## DATA SHOWN
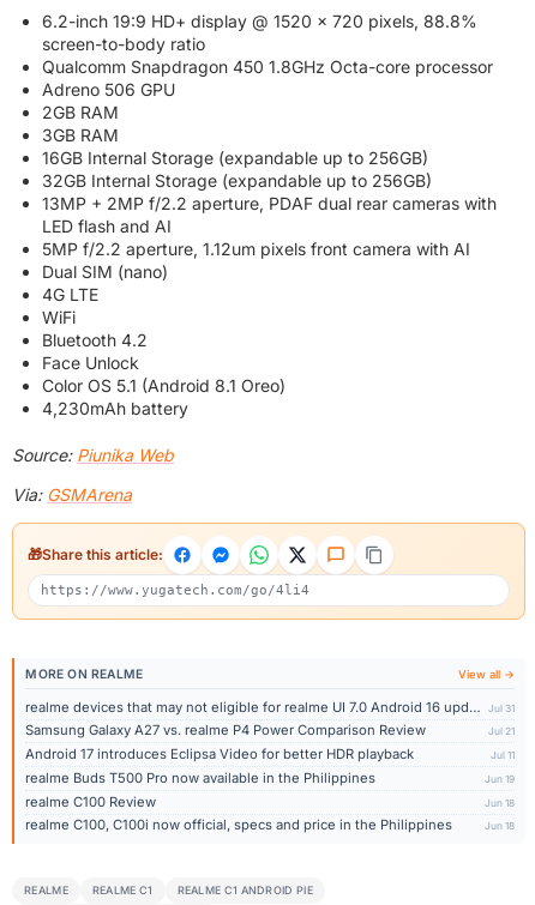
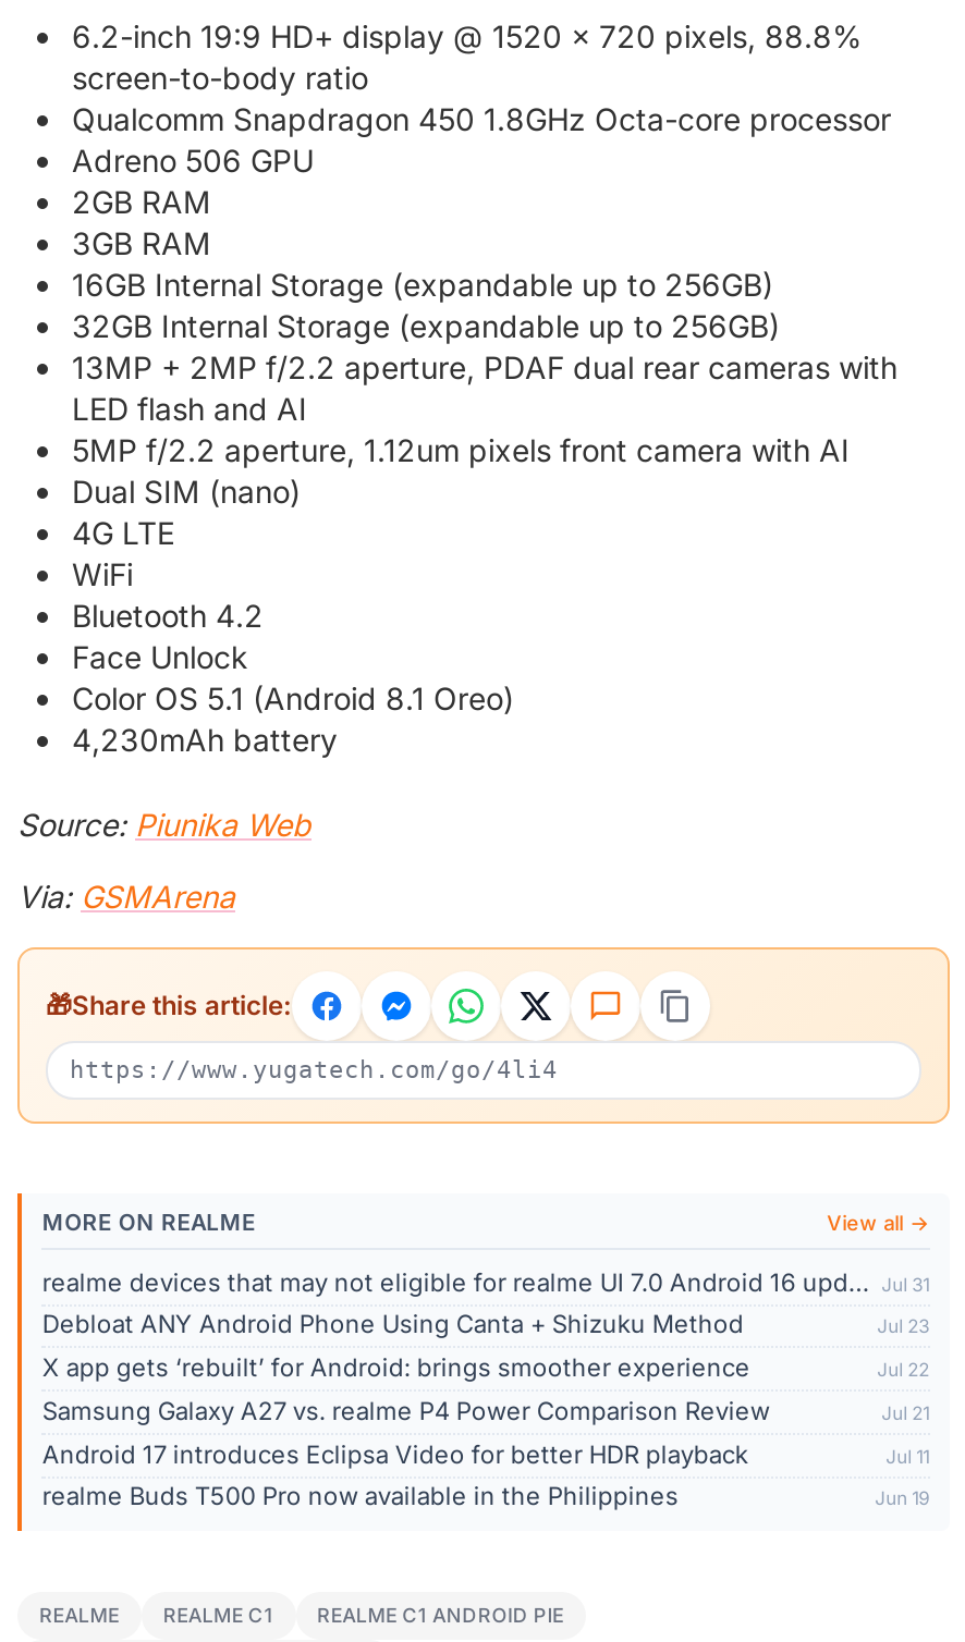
none -> [42,1310,929,1383] Debloat ANY Android Phone Using Canta + Shizuku Method | Jul 23 | X app gets ‘rebuilt’ for Android: brings smoother experience | Jul 22
moved [26,722,514,786] -> [42,1396,929,1512]: Samsung Galaxy A27 vs. realme P4 Power Comparison Review | Jul 21 | Android 17 introduces Eclipsa Video for better HDR playback | Jul 11 | realme Buds T500 Pro now available in the Philippines | Jun 19
[26,793,514,834] realme C100 Review | Jun 18 | realme C100, C100i now official, specs and price in the Philippines | Jun 18 -> none

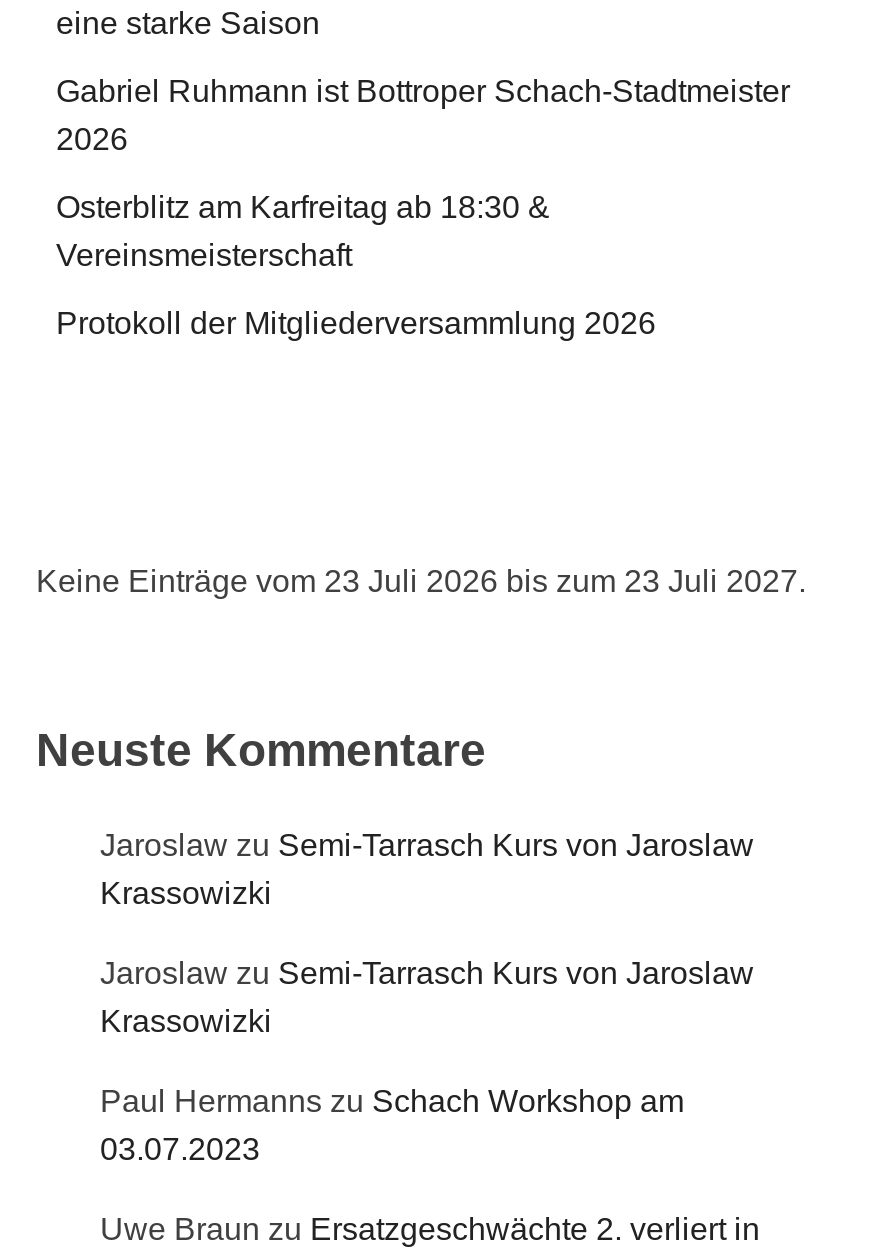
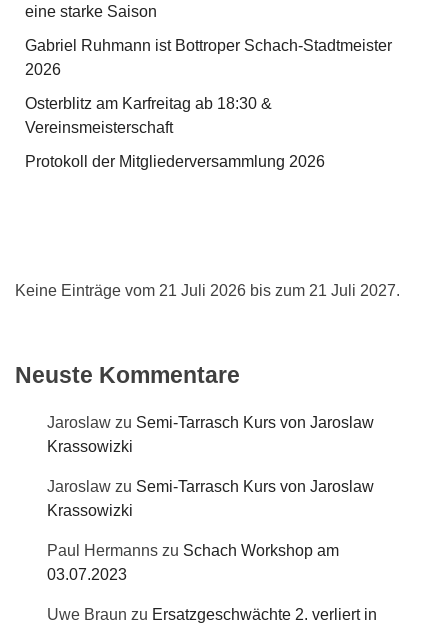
[36,565,806,599] Keine Einträge vom 23 Juli 2026 bis zum 23 Juli 2027. -> [15,282,400,299] Keine Einträge vom 21 Juli 2026 bis zum 21 Juli 2027.

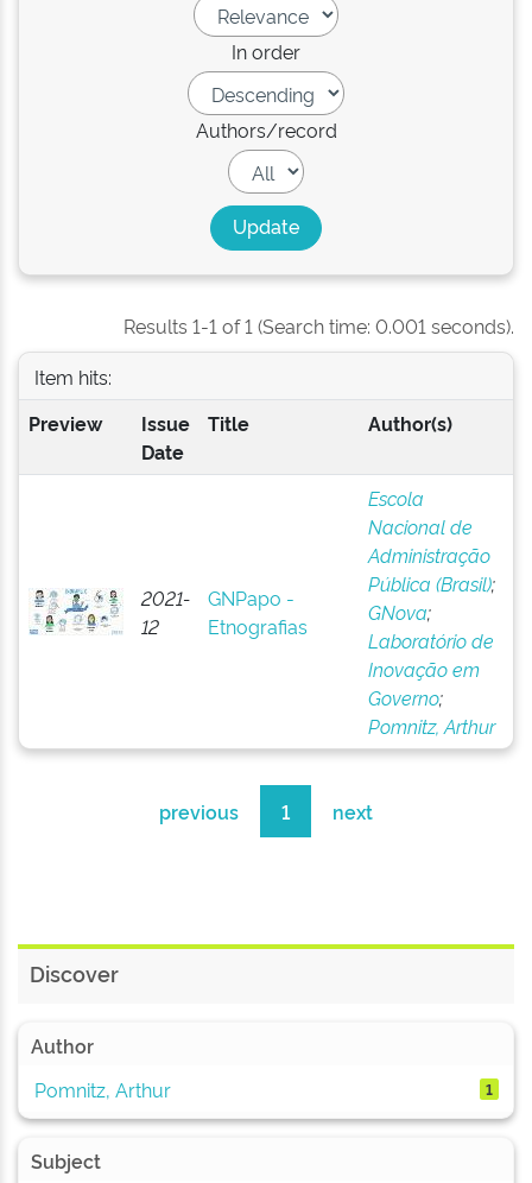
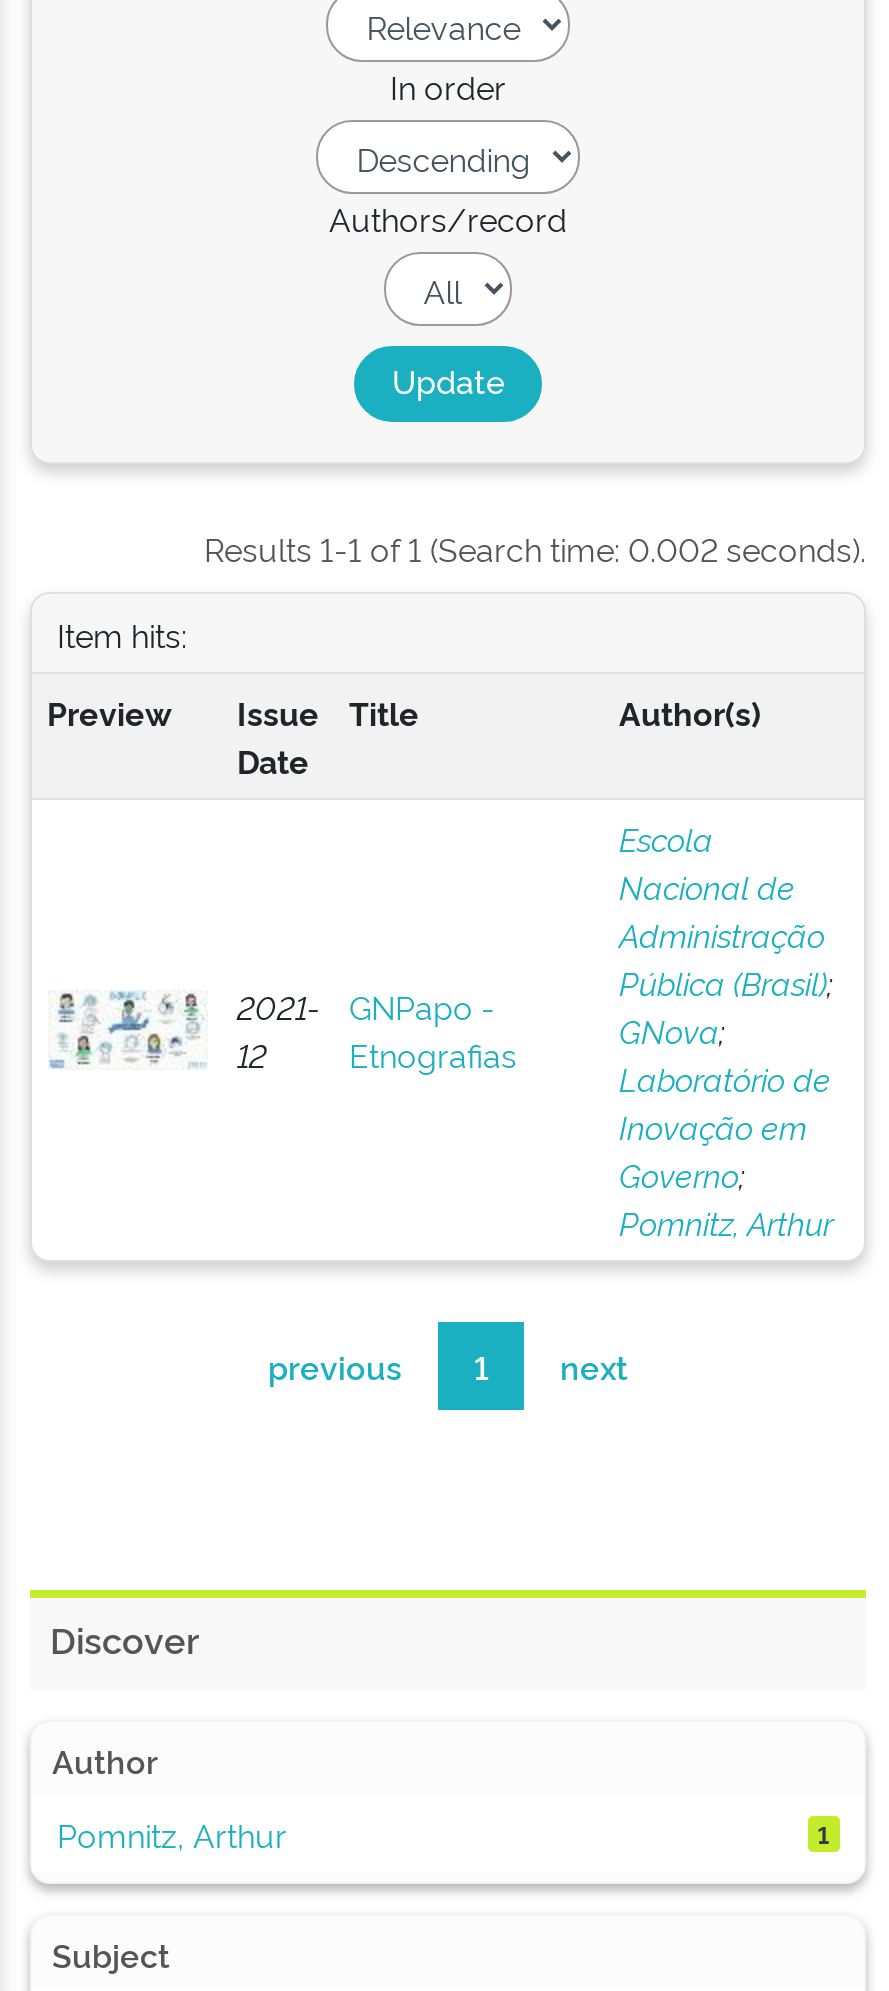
[124,312,514,339] Results 1-1 of 1 (Search time: 0.001 seconds). -> [204,526,866,570] Results 1-1 of 1 (Search time: 0.002 seconds).

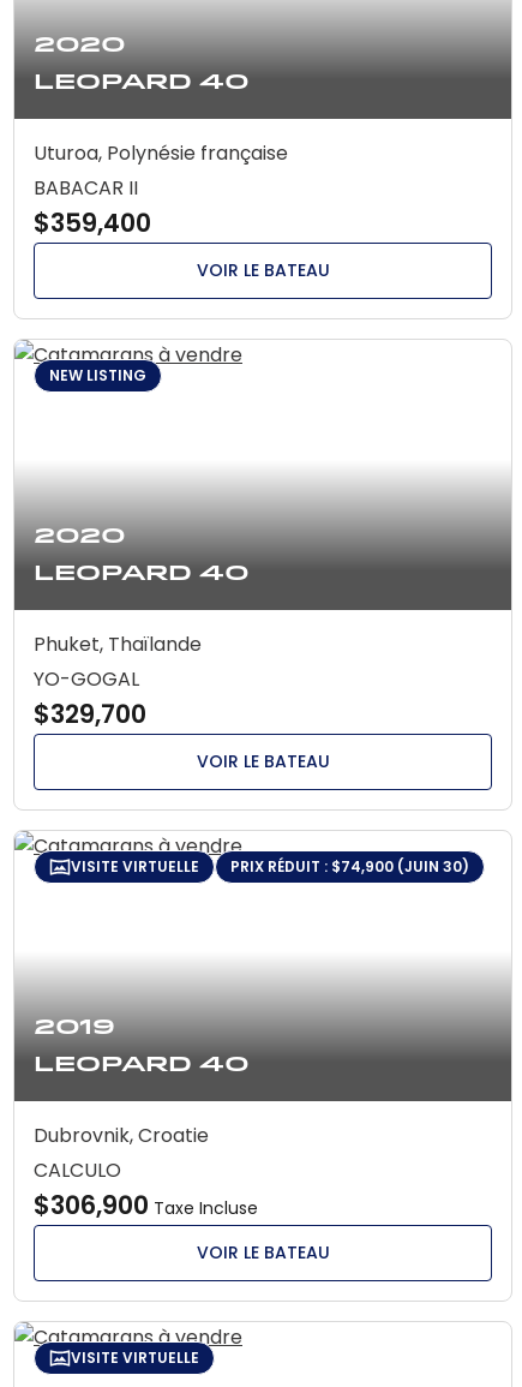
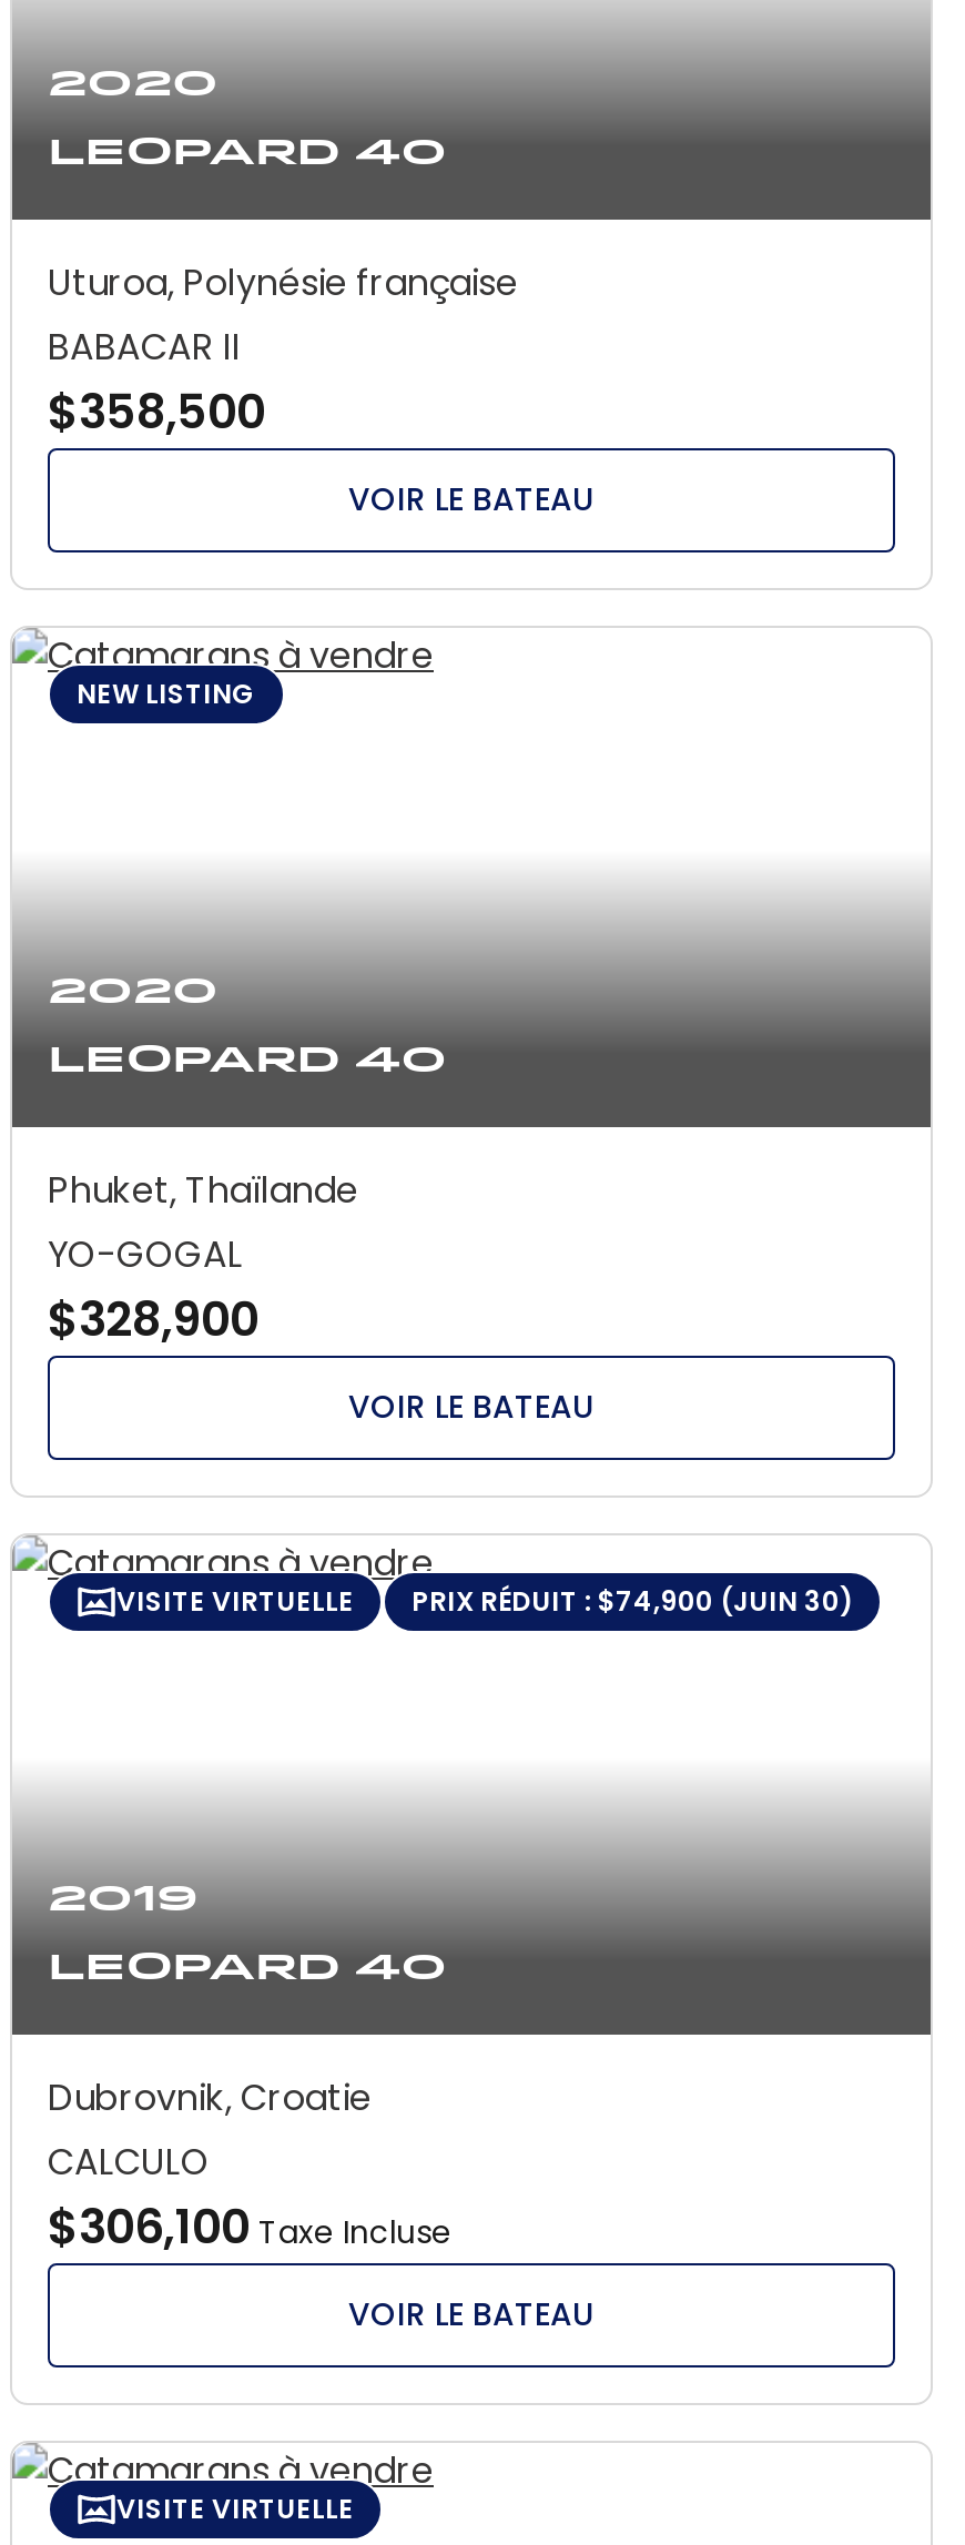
[34,205,151,240] $359,400 -> [48,379,265,444] $358,500
[34,697,146,731] $329,700 -> [48,1287,258,1351] $328,900
[34,1188,258,1222] $306,900 Taxe Incluse -> [48,2194,451,2259] $306,100 Taxe Incluse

## WORK TASK
Repeat the records word for word. Leave out whatever pictures they hold.

## TASK RESPONSE
none -> [42,1310,929,1383] Debloat ANY Android Phone Using Canta + Shizuku Method | Jul 23 | X app gets ‘rebuilt’ for Android: brings smoother experience | Jul 22
moved [26,722,514,786] -> [42,1396,929,1512]: Samsung Galaxy A27 vs. realme P4 Power Comparison Review | Jul 21 | Android 17 introduces Eclipsa Video for better HDR playback | Jul 11 | realme Buds T500 Pro now available in the Philippines | Jun 19
[26,793,514,834] realme C100 Review | Jun 18 | realme C100, C100i now official, specs and price in the Philippines | Jun 18 -> none

[36,565,806,599] Keine Einträge vom 23 Juli 2026 bis zum 23 Juli 2027. -> [15,282,400,299] Keine Einträge vom 21 Juli 2026 bis zum 21 Juli 2027.

[124,312,514,339] Results 1-1 of 1 (Search time: 0.001 seconds). -> [204,526,866,570] Results 1-1 of 1 (Search time: 0.002 seconds).

[34,205,151,240] $359,400 -> [48,379,265,444] $358,500
[34,697,146,731] $329,700 -> [48,1287,258,1351] $328,900
[34,1188,258,1222] $306,900 Taxe Incluse -> [48,2194,451,2259] $306,100 Taxe Incluse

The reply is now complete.